A valid StreamFlow file contains the version number (currently v1.0) and two main sections: workflows and models. The workflows section consists of a dictionary with uniquely named workflows to be executed in the current run, while the models section contains a dictionary of uniquely named model specifications.

Describing models

Each model entry contains two main sections. The type field identifies which Connector implementation should be used for its creation, destruction and management. It should refer to one of the StreamFlow connectors described above. The config field instead contains a dictionary of configuration parameters which are specific to each Connector class.

Describing workflows

Each workflow entry contains three main sections. The type field identifies which language has been used to describe it (currently the only supported value is cwl), the config field includes the paths to the files containing such description, and the bindings section is a list of step-model associations that specifies where the execution of a specific step should be offloaded.

In particular, CWL workflows config contain a mandatory file entry that points to the workflow description file (usually a *.cwl file similar to the example reported above) and an optional settings entry that points to a secondary file, containing the initial inputs of the workflow.

Binding steps and models

Each entry in the bindings contains a step directive referring to a specific step in the workflow, and a target directive refering to a model entry in the models section of the StreamFlow file.

Each step can refer to either a single command or a nested sub-workflow. Steps are uniquely identified by means of a Posix-like path, where each simple task is mapped to a file and each sub-workflow is mapped to a folder. In partiuclar, the most external workflow description is always mapped to the root folder /. Considering the example reported above, you should specify /compile in the step directive to identify the compile step, or / to identify the entire workflow.
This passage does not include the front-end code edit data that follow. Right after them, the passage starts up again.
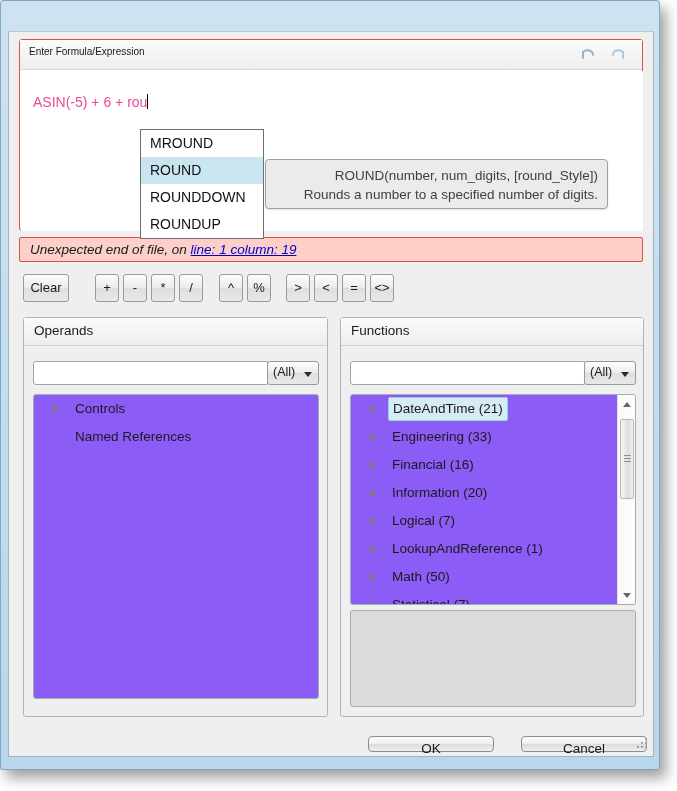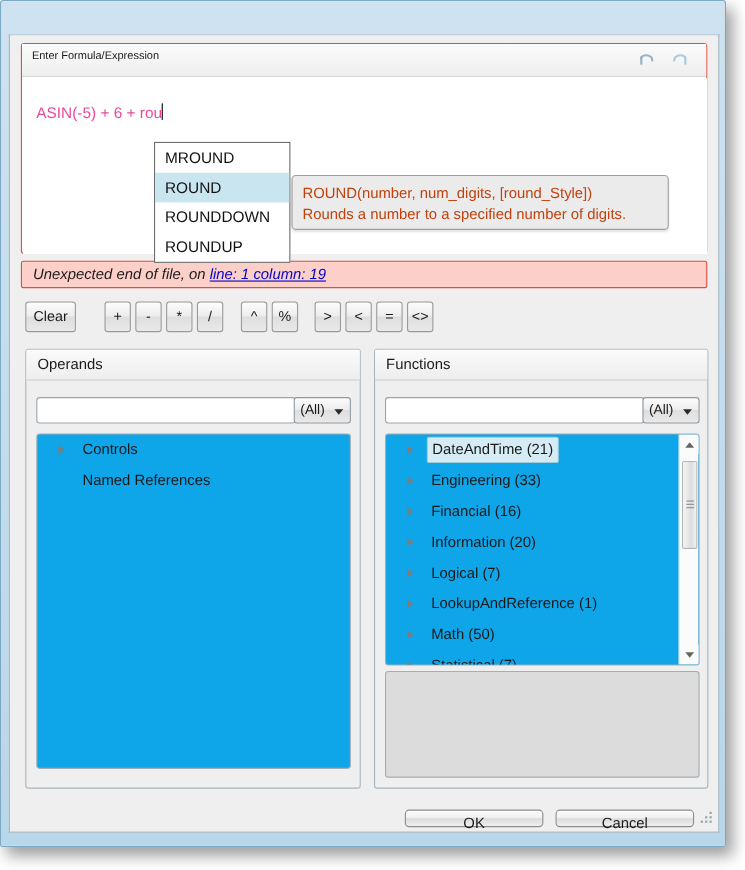--- a/index.html
+++ b/index.html
@@ -141,9 +141,10 @@
   }
   .tt-line {
     font-size: 13.5px;
-    color: #c2410c;
+    color: #404040;
     line-height: 19px;
     white-space: nowrap;
+    text-align: right;
   }
 
   

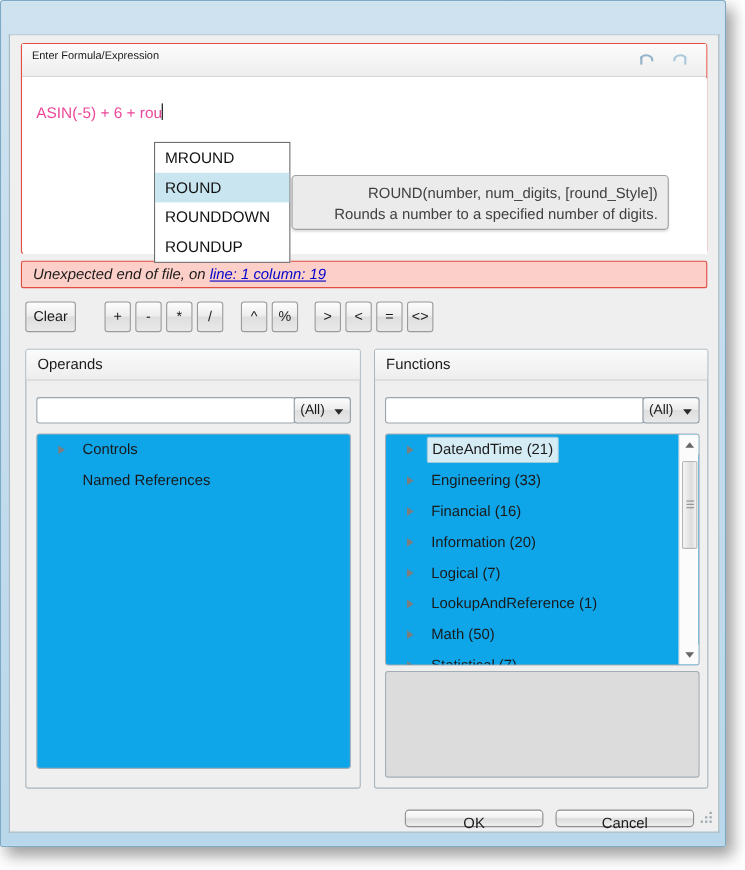--- a/index.html
+++ b/index.html
@@ -245,7 +245,7 @@
   .tree {
     position: absolute; left: 9px; top: 76px;
     width: 286px;
-    background: #0ea5e9;
+    background: #8b5cf6;
     border: 1px solid #a3adb5;
     border-radius: 3px;
     overflow: hidden;

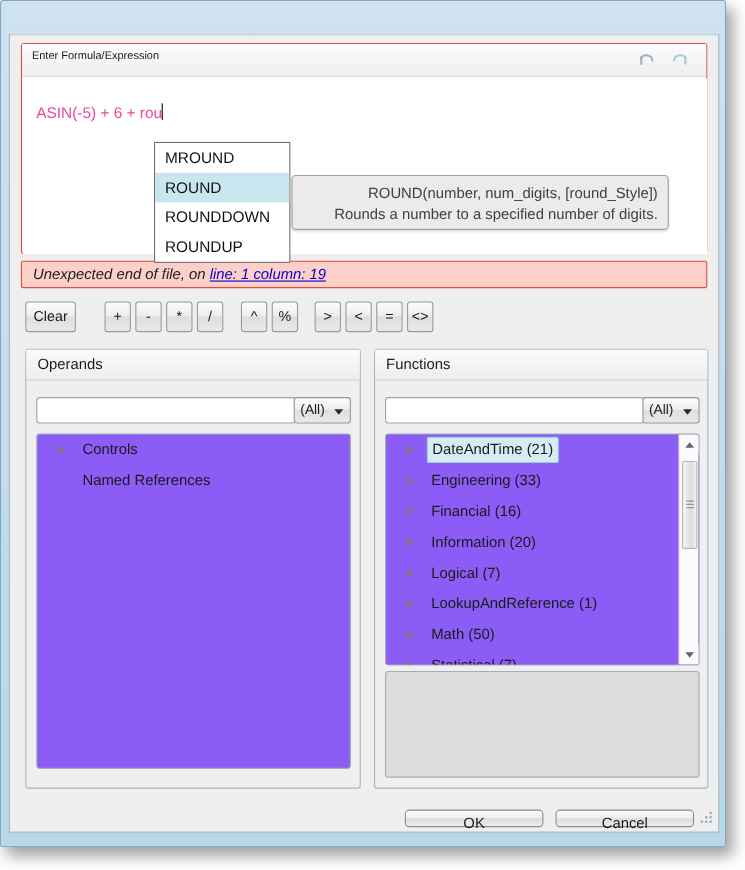--- a/index.html
+++ b/index.html
@@ -347,7 +347,7 @@
     cursor: pointer;
   }
   .dlg-btn.ok { left: 359px; }
-  .dlg-btn.cancel { left: 496px; }
+  .dlg-btn.cancel { left: 512px; }
 
   
   .resize-grip {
The target directive binds the step with a specific service in a StreamFlow model. As discussed in the architecture section, complex models can contain multple services, which represent the unit of binding in StreamFlow. The best way to identify services in a model strictly depends on the model specification itself. For example, in DockerCompose it is quite straightforward to uniquely identify each service by using its key in the services dictionary. Conversely, in Kubernetes we explicitly require users to label containers in a Pod with a unique identifier through the name attribute, in order to unambiguously identify them at deploy time.

Simpler models like single Docker or Singularity containers do not need a service layer, since the model contains a single service that is automatically uniquely identified.

Example

The following snippet contains an example of a minimal streamflow.yml file, connecting the compile step of the previous workflow with an openjdk Docker container.

version: v1.0
workflows:
  extract-and-compile:
    type: cwl
    config:
      file: main.cwl
      settings: config.yml
    bindings:
      - step: /compile
        target:
          model: docker-openjdk

models:
  docker-openjdk:
    type: docker
    config:
      image: openjdk:9.0.1-11-slim

Run your workflow

To run a workflow with the StreamFlow CLI, simply use the following command:

streamflow run /path/to/streamflow.yml

Note

For CWL workflows, StreamFlow also supports the cwl-runner interface (more details here).

The --outdir option specifies where StreamFlow must store the workflow results and the execution metadata, collected in a .streamflow folder. By default, StreamFlow uses the current directory as its output folder.

Generate a report

The streamflow report subcommand can generate a timeline report of workflow execution. A user must execute it in the parent directory of the .streamflow folder described above. By default, an interactive HTML report is generated, but users can specify a different format through the --format option.